[AVAILABLE DATA — start]
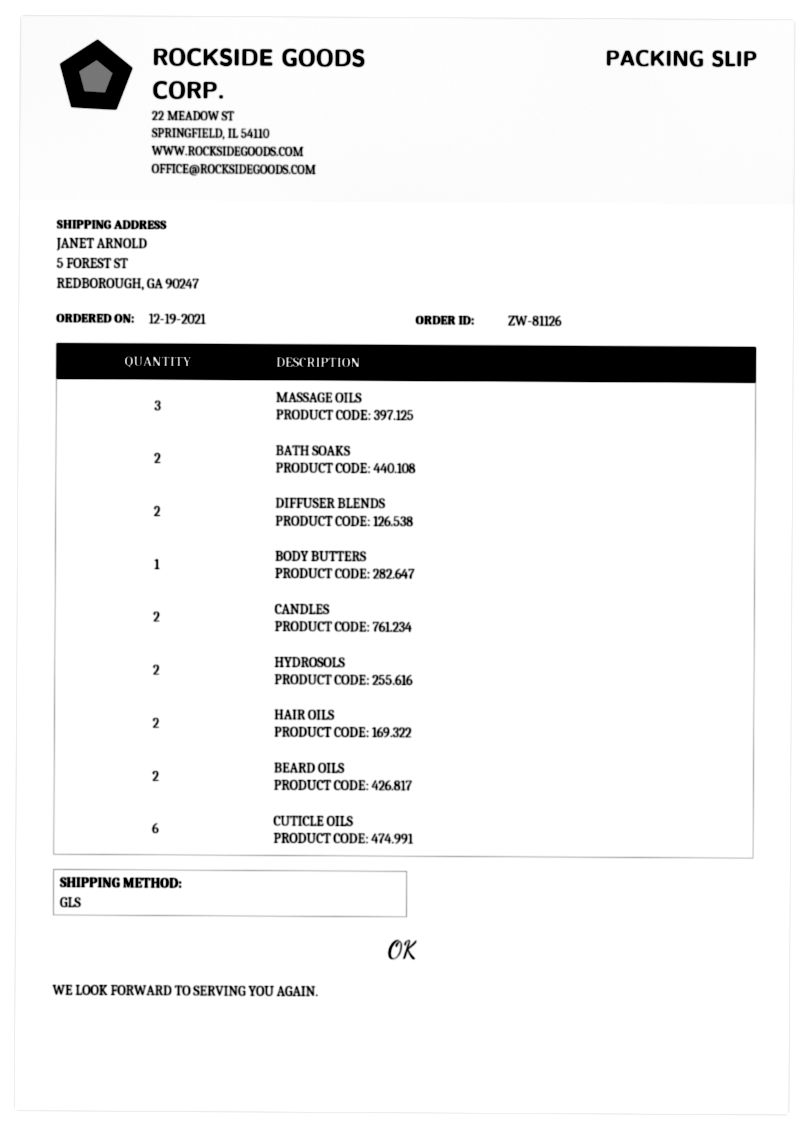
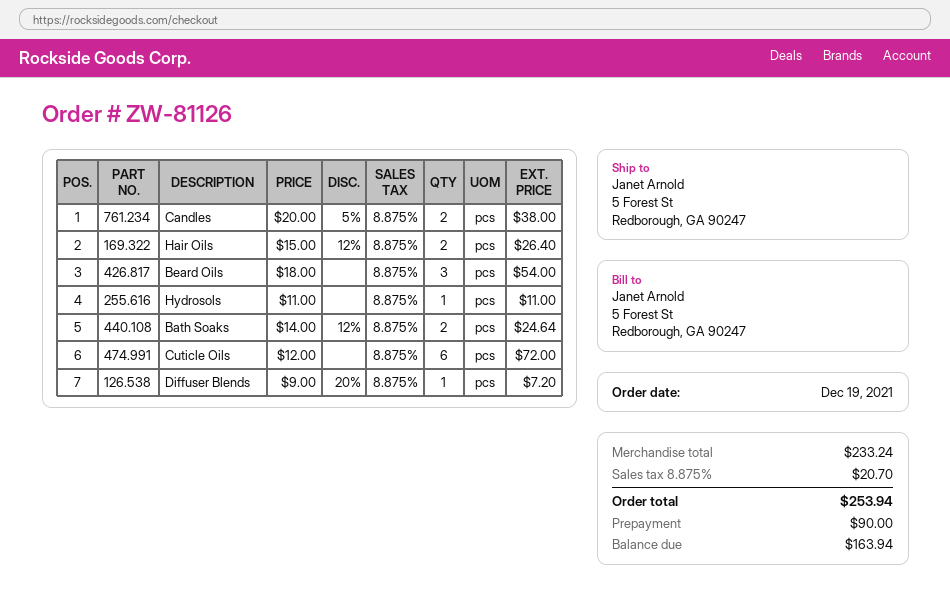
MASSAGE OILS: 3 -> none
DIFFUSER BLENDS: 2 -> 1
BODY BUTTERS: 1 -> none
HYDROSOLS: 2 -> 1
BEARD OILS: 2 -> 3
[AVAILABLE DATA — finish]
» EXERCISE REQUIREMENTS:
Throughout the records above, find the lines in which the word "none" appears and return them.

» WRITTEN SOLUTION:
MASSAGE OILS: 3 -> none
BODY BUTTERS: 1 -> none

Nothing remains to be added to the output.